◆ **SOURCE DATA**

******************************

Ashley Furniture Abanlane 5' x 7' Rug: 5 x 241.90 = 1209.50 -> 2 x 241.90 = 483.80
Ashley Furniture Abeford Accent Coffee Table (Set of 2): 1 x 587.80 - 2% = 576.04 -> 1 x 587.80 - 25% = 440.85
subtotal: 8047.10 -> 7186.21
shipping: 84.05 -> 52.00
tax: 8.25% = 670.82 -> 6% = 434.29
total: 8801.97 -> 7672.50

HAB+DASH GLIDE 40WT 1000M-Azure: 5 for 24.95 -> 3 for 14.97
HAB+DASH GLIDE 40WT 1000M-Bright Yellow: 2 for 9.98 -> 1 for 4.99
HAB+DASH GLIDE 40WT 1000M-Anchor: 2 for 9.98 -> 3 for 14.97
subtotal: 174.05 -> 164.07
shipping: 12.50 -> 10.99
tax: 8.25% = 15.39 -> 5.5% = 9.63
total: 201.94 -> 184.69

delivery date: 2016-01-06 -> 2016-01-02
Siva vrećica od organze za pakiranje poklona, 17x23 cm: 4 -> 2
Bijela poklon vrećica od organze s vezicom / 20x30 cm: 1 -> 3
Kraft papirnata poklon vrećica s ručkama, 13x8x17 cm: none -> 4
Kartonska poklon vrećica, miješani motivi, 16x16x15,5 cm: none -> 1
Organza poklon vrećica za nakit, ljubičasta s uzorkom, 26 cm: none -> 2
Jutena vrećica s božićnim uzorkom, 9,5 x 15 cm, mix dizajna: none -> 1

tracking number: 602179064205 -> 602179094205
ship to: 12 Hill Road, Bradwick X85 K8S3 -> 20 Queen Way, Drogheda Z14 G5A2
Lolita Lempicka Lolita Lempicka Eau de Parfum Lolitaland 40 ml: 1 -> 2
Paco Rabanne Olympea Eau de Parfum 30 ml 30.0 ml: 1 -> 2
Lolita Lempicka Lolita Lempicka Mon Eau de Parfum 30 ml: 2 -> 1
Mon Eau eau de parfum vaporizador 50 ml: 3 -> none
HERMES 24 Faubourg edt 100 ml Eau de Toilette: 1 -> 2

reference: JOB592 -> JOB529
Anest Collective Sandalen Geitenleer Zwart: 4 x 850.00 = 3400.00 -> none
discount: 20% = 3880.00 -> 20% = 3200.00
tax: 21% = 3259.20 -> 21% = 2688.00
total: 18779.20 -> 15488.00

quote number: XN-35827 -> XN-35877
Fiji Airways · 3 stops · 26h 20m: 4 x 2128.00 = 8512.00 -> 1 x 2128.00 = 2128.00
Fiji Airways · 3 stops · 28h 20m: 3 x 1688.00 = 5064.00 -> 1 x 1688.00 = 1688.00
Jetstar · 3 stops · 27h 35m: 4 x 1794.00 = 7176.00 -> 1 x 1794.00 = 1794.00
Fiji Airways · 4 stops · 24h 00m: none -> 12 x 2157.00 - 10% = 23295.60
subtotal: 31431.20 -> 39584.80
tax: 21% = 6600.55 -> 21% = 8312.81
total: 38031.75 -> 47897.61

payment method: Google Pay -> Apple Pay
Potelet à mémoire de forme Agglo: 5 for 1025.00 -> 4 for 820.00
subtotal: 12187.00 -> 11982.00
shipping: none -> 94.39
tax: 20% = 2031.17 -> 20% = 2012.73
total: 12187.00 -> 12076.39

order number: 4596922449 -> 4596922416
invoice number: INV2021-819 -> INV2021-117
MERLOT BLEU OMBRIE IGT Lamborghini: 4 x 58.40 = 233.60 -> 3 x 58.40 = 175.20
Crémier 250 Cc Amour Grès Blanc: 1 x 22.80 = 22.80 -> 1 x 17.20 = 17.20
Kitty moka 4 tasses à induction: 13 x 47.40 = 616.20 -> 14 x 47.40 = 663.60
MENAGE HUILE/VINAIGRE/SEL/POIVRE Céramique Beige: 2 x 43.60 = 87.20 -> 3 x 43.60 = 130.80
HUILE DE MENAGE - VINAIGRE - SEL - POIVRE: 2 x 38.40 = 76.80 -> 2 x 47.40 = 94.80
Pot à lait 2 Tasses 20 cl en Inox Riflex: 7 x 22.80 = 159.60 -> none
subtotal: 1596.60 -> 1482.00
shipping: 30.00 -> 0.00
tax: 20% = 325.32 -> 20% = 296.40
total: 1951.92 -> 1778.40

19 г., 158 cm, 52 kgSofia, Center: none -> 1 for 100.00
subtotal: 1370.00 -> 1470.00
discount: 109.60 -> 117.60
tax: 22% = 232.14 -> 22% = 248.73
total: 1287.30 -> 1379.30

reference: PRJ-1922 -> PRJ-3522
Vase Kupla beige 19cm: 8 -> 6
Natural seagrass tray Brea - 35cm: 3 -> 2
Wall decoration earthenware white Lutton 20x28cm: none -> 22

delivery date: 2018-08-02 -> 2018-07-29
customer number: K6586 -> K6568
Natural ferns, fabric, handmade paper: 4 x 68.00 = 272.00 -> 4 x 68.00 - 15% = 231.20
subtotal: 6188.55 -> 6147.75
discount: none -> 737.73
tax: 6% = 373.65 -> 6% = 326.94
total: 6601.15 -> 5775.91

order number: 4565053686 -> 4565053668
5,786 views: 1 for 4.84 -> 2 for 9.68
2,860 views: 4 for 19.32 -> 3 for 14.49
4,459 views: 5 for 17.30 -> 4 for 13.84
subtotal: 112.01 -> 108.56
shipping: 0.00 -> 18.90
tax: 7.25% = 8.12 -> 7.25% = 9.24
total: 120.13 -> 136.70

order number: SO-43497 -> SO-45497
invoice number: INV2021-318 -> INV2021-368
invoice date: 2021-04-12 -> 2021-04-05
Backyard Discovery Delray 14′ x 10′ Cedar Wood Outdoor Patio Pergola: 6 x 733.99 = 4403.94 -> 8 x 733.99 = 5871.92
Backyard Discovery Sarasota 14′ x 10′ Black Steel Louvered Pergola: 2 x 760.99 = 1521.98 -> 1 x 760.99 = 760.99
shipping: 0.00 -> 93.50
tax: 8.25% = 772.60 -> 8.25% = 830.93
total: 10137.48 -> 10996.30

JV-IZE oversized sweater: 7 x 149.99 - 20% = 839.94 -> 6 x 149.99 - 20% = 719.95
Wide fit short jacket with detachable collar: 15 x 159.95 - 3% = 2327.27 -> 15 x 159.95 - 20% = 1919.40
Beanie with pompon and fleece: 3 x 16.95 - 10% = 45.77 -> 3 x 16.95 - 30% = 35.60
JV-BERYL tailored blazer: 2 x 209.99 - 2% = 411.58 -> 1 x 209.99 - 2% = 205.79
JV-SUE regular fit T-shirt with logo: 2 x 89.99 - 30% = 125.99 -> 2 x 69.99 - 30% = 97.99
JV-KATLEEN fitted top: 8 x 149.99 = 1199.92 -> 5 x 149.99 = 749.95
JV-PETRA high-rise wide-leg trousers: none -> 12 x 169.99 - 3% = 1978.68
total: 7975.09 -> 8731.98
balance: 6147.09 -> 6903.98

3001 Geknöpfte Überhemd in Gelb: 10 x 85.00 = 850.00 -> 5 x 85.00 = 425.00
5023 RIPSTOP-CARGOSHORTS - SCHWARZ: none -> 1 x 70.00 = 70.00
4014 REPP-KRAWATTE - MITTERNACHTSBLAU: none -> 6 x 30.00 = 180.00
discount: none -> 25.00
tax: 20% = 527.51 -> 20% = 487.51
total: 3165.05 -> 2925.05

******************************

◆ **PROMPT**
What lines above contain "MENAGE"? Copy them out.

◆ **SOLUTION TO THIS TASK**
MENAGE HUILE/VINAIGRE/SEL/POIVRE Céramique Beige: 2 x 43.60 = 87.20 -> 3 x 43.60 = 130.80
HUILE DE MENAGE - VINAIGRE - SEL - POIVRE: 2 x 38.40 = 76.80 -> 2 x 47.40 = 94.80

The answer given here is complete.